Consider the egg, so dense in nutrients, inexpensive to produce and conveniently packaged that nutritionists sometimes call it the perfect food. And yet, the perfect egg is produced in such decidedly imperfect ways that it’s at the heart of a wrenching food fight among animal rights activists, farmers and retailers. The system is rotten, and changes are overdue.

Californians became more familiar than they might have wished with the ugly details of egg production in 2008, when voters were asked to approve an initiative, Proposition 2, demanding more humane treatment of hens. The initiative passed, thanks in part to a campaign led by the Humane Society of the United States noting that most chickens spend their lives packed so densely into cages that they aren’t able to move their wings. During the campaign, the Humane Society also discovered something else: The nation’s biggest trade group of egg producers was allegedly conspiring to fix prices by restricting supply.

A bevy of lawsuits followed against the United Egg Producers, whose members account for 95% of the nation’s laying hens. The actions were joined this week by food service giant Sodexo Inc. Documents intercepted by the Humane Society, combined with testimony from a big egg farm that opted to settle the case against it by providing evidence against the UEP, indicate that the trade group began urging members to cull their flocks starting in 1999, subsequently creating “animal husbandry guidelines” ostensibly aimed at giving hens more space to live in — but really intended to reduce their numbers and thus boost the price of eggs. It may have worked. Wholesale egg prices jumped by as much as 40% in 2008.
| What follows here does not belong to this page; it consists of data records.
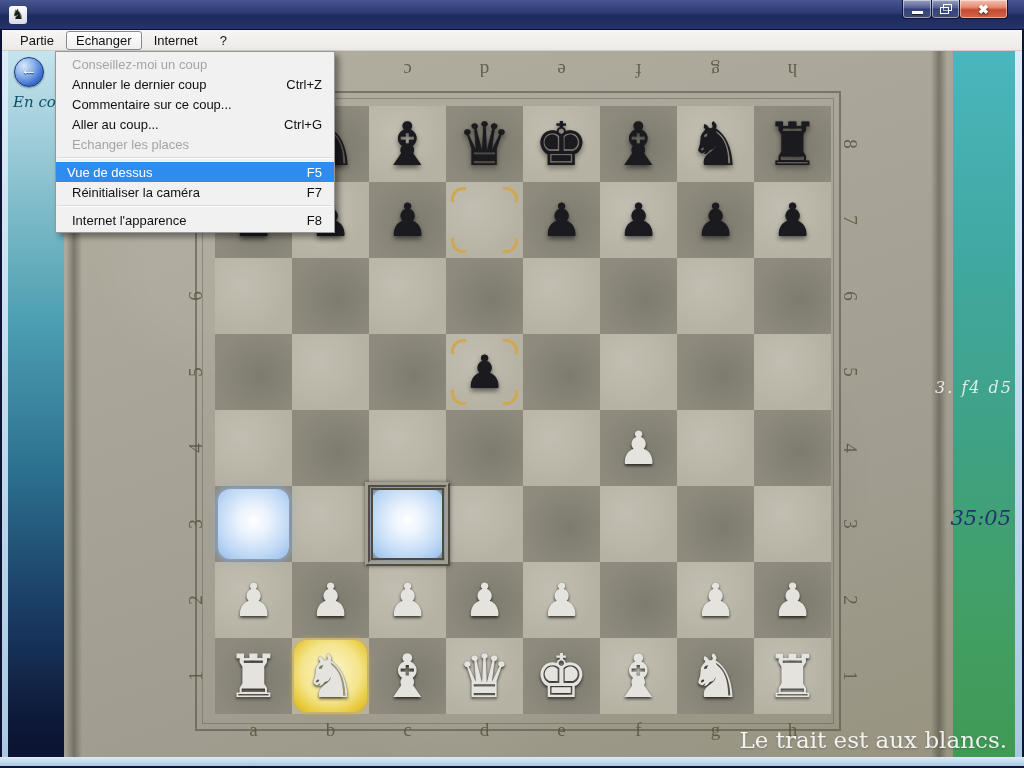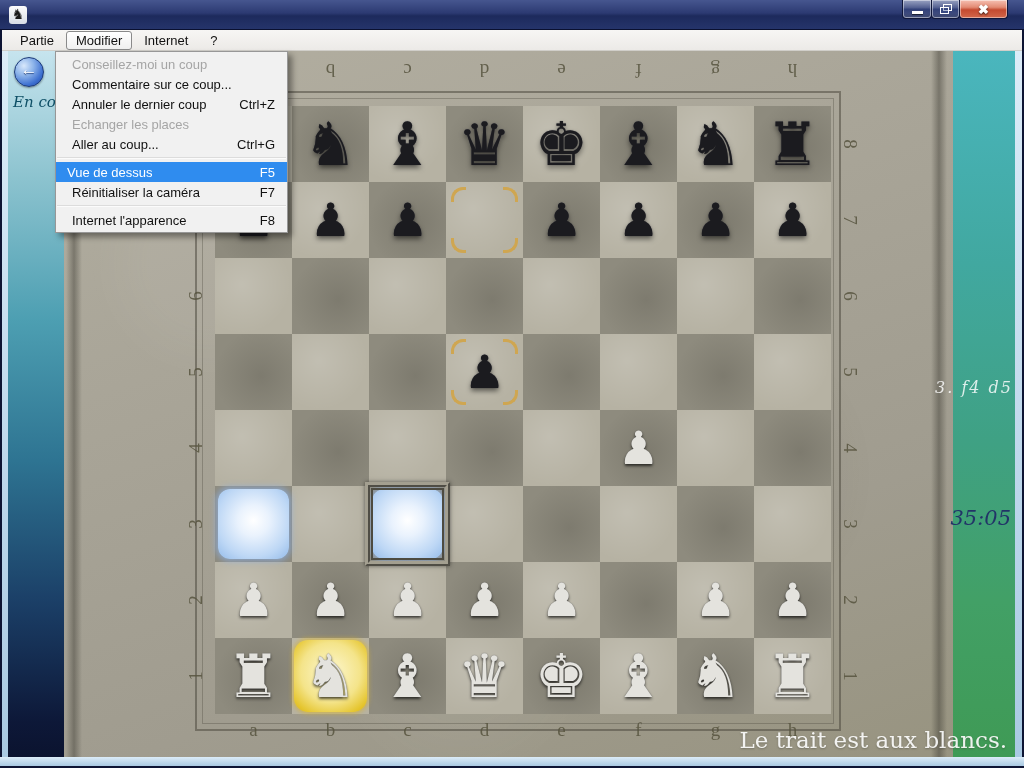--- a/index.html
+++ b/index.html
@@ -148,7 +148,7 @@
 
 <div class="menubar" id="menubar">
     <span class="menu-item">Partie</span>
-    <span class="menu-item open">Modifier</span>
+    <span class="menu-item open">Echanger</span>
     <span class="menu-item">Internet</span>
     <span class="menu-item">?</span>
   </div>

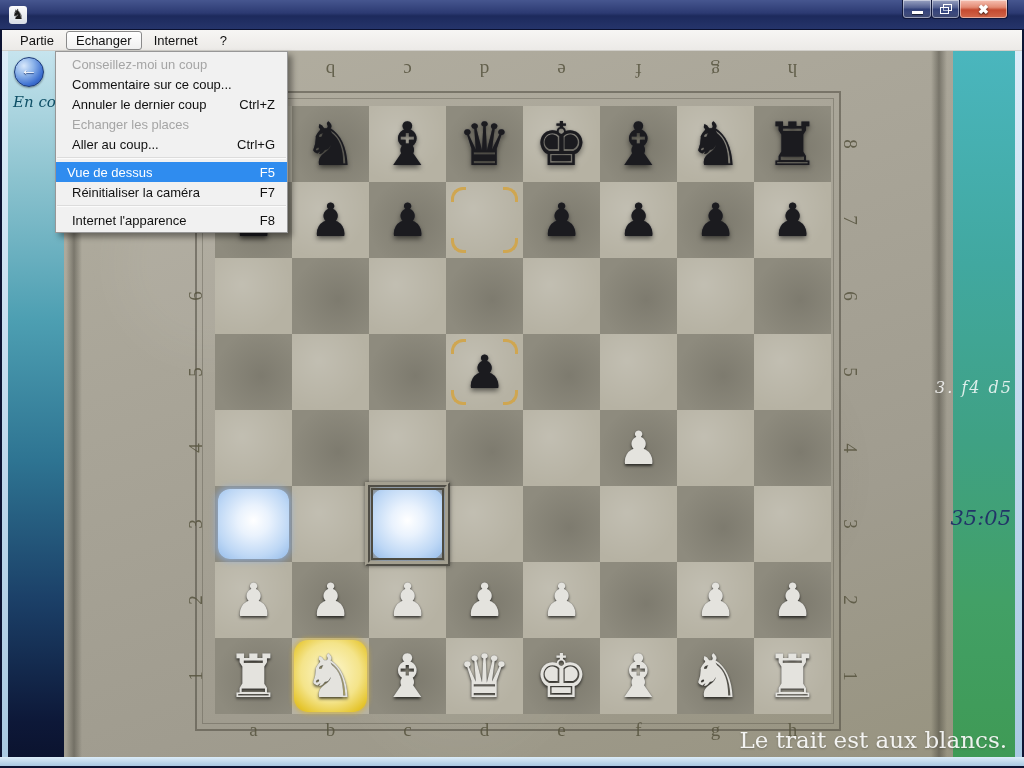--- a/index.html
+++ b/index.html
@@ -37,7 +37,7 @@
   .menu-item { font-size:13px; color:#111; padding:1px 9px; margin-right:2px; border:1px solid transparent; }
   .menu-item.open { background:linear-gradient(#ffffff,#f0f0f0); border:1px solid #8a8a8a; border-radius:3px; }
 
-  .menu-popup { position:absolute; left:55px; top:51px; width:233px; z-index:300;
+  .menu-popup { position:absolute; left:55px; top:51px; width:280px; z-index:300;
     background:#f1f1f1; border:1px solid #979797; padding:2px 0;
     box-shadow:4px 4px 6px rgba(0,0,0,.4); }
   .menu-row { height:20px; display:flex; align-items:center; font-size:13px; color:#111;

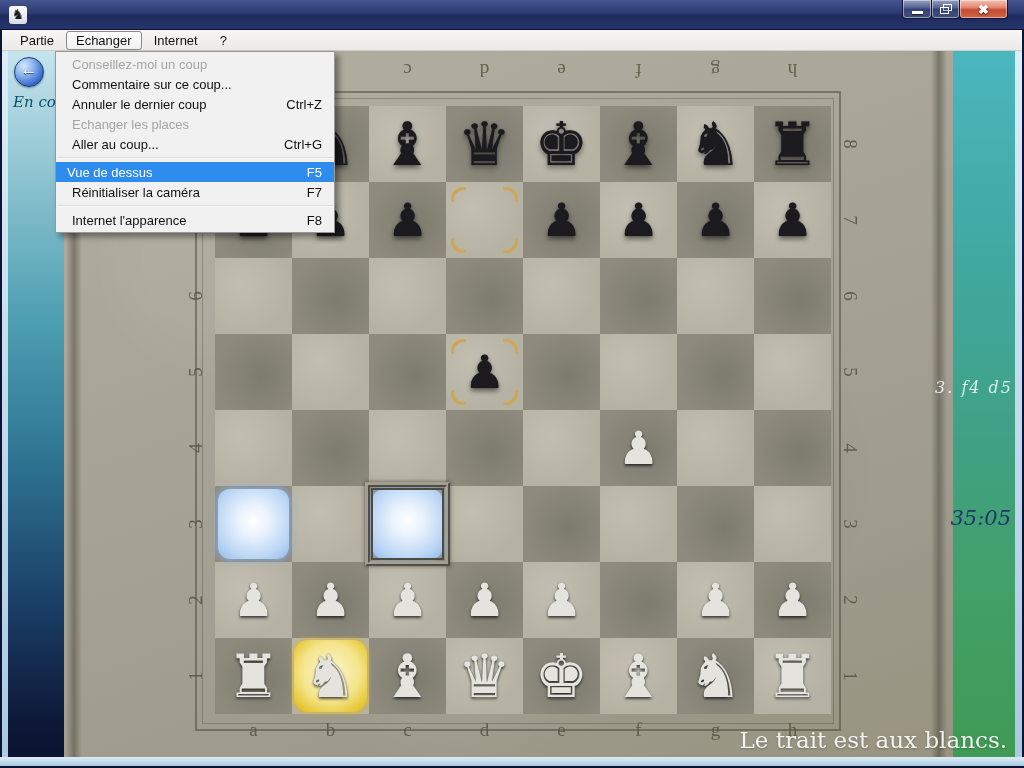--- a/index.html
+++ b/index.html
@@ -364,12 +364,12 @@
       <span class="sc"></span>
     </div>
     <div class="menu-row normal">
+      <span class="lbl">Annuler le dernier coup</span>
+      <span class="sc">Ctrl+Z</span>
+    </div>
+    <div class="menu-row normal">
       <span class="lbl">Commentaire sur ce coup...</span>
       <span class="sc"></span>
-    </div>
-    <div class="menu-row normal">
-      <span class="lbl">Annuler le dernier coup</span>
-      <span class="sc">Ctrl+Z</span>
     </div>
     <div class="menu-row disabled">
       <span class="lbl">Echanger les places</span>

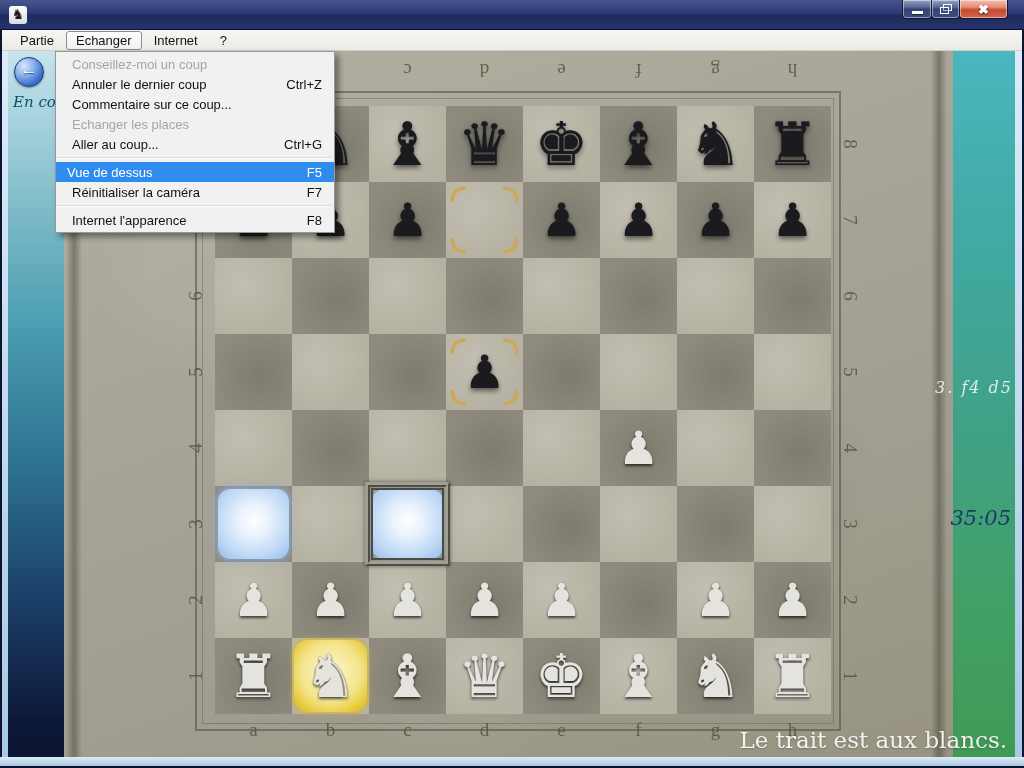--- a/index.html
+++ b/index.html
@@ -371,13 +371,13 @@
       <span class="lbl">Commentaire sur ce coup...</span>
       <span class="sc"></span>
     </div>
+    <div class="menu-row normal">
+      <span class="lbl">Aller au coup...</span>
+      <span class="sc">Ctrl+G</span>
+    </div>
     <div class="menu-row disabled">
       <span class="lbl">Echanger les places</span>
       <span class="sc"></span>
-    </div>
-    <div class="menu-row normal">
-      <span class="lbl">Aller au coup...</span>
-      <span class="sc">Ctrl+G</span>
     </div>
     <div class="menu-sep"></div>
     <div class="menu-row selected">

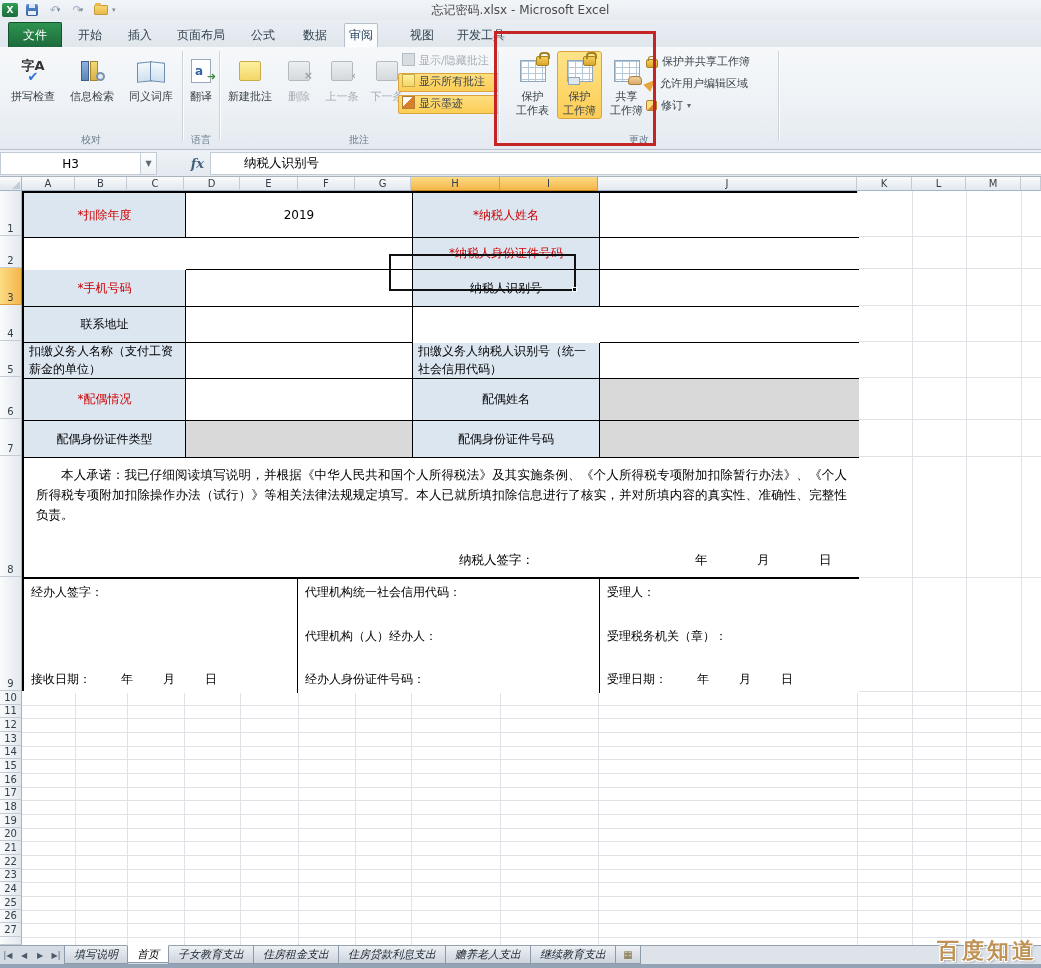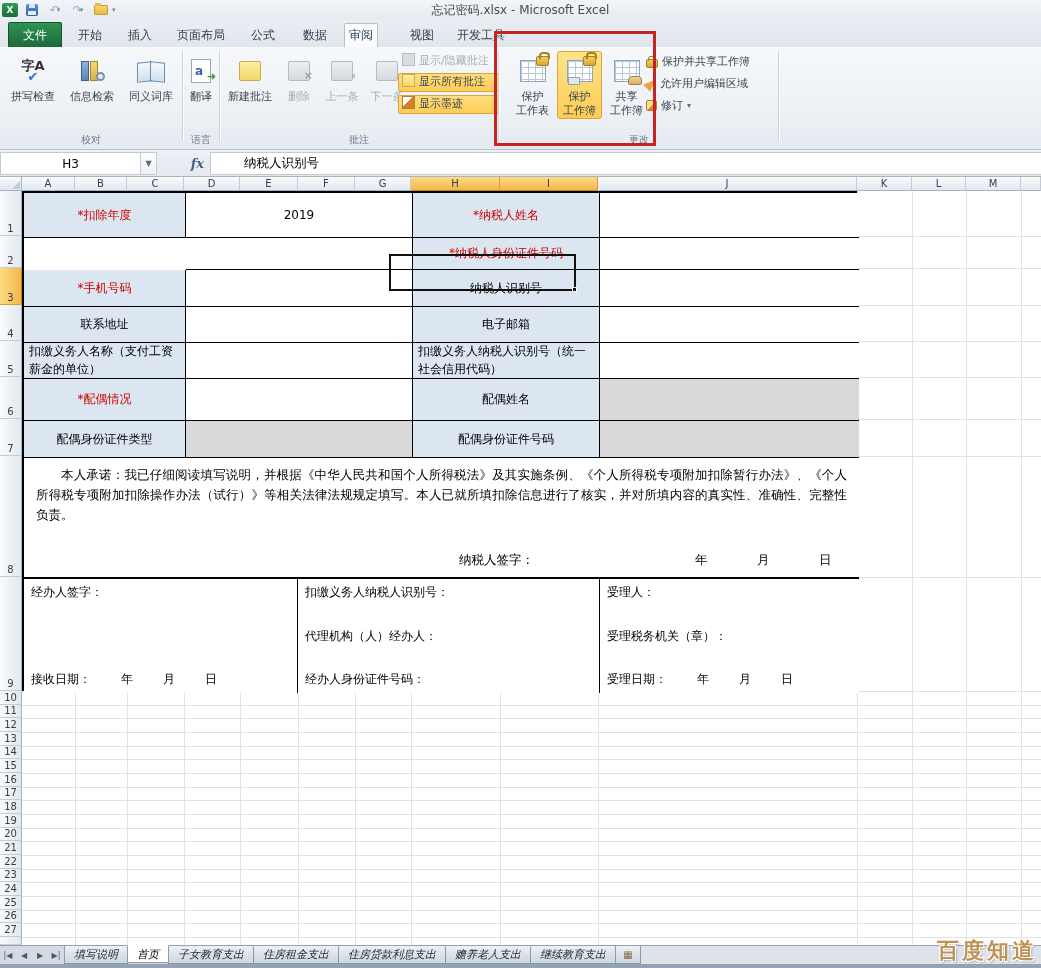--- a/index.html
+++ b/index.html
@@ -432,7 +432,6 @@
 
       <div class="fc labelbg" style="left:0;top:114px;width:162px;height:36px;">联系地址</div>
       <div class="fc whitebg" style="left:162px;top:114px;width:227px;height:36px;"></div>
-      <div class="fc labelbg" style="left:389px;top:114px;width:187px;height:36px;">电子邮箱</div>
       <div class="fc whitebg norb" style="left:576px;top:114px;width:259px;height:36px;"></div>
 
       <div class="fc labelbg leftal" style="left:0;top:150px;width:162px;height:36px;">扣缴义务人名称（支付工资薪金的单位）</div>

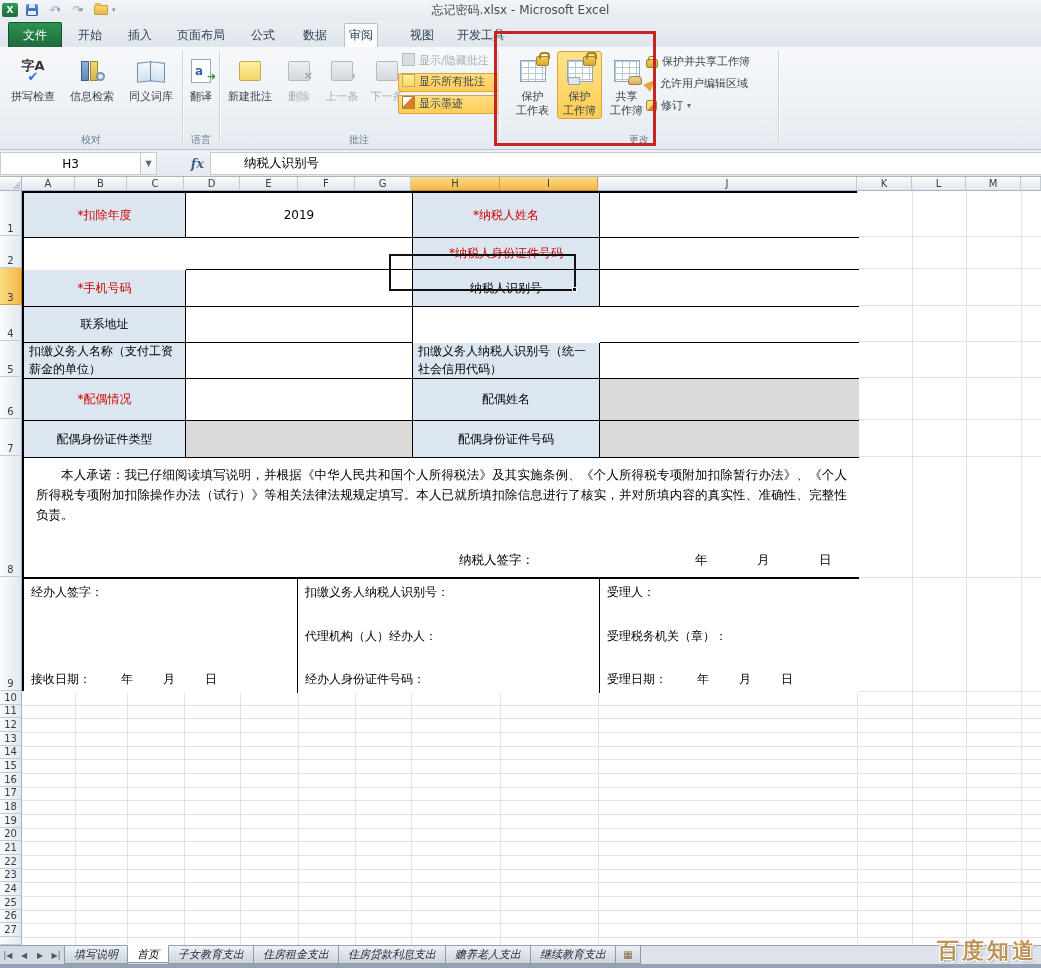--- a/index.html
+++ b/index.html
@@ -462,7 +462,7 @@
         <div><span>接收日期：</span><span class="ymd"><span>年</span><span>月</span><span>日</span></span></div>
       </div>
       <div class="sigcell" style="left:274px;width:302px;">
-        <div>扣缴义务人纳税人识别号：</div>
+        <div>代理机构统一社会信用代码：</div>
         <div>代理机构（人）经办人：</div>
         <div>经办人身份证件号码：</div>
       </div>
The problem for the plaintiffs in these suits is that the UEP’s actions may not be illegal. The organization claims to be an agricultural cooperative formed under the 1922 Capper-Volstead Act, which allowed farmers to combine for the purpose of processing, distributing and marketing their products. Courts haven’t definitively ruled on whether such cooperatives can impose production limits that boost prices, an act that in other industries would be considered an antitrust violation.

The plaintiffs don’t necessarily have to resolve this question to win their cases; they also allege that the UEP isn’t really a Capper-Volstead cooperative because, among other things, not all of its members are egg producers. But we hope that courts deciding these and other suits against cooperatives will address the serious abuses being perpetrated against consumers by agribusiness, giving badly needed guidance to the Justice Department. When Congress passed Capper-Volstead in 1922, its clear intention was to cut out speculators and middlemen from food distribution, boosting profits for farmers and lowering prices for consumers. It’s perverse to suggest that Congress meant to allow farmers to jack up food prices by engaging in anticompetitive behavior.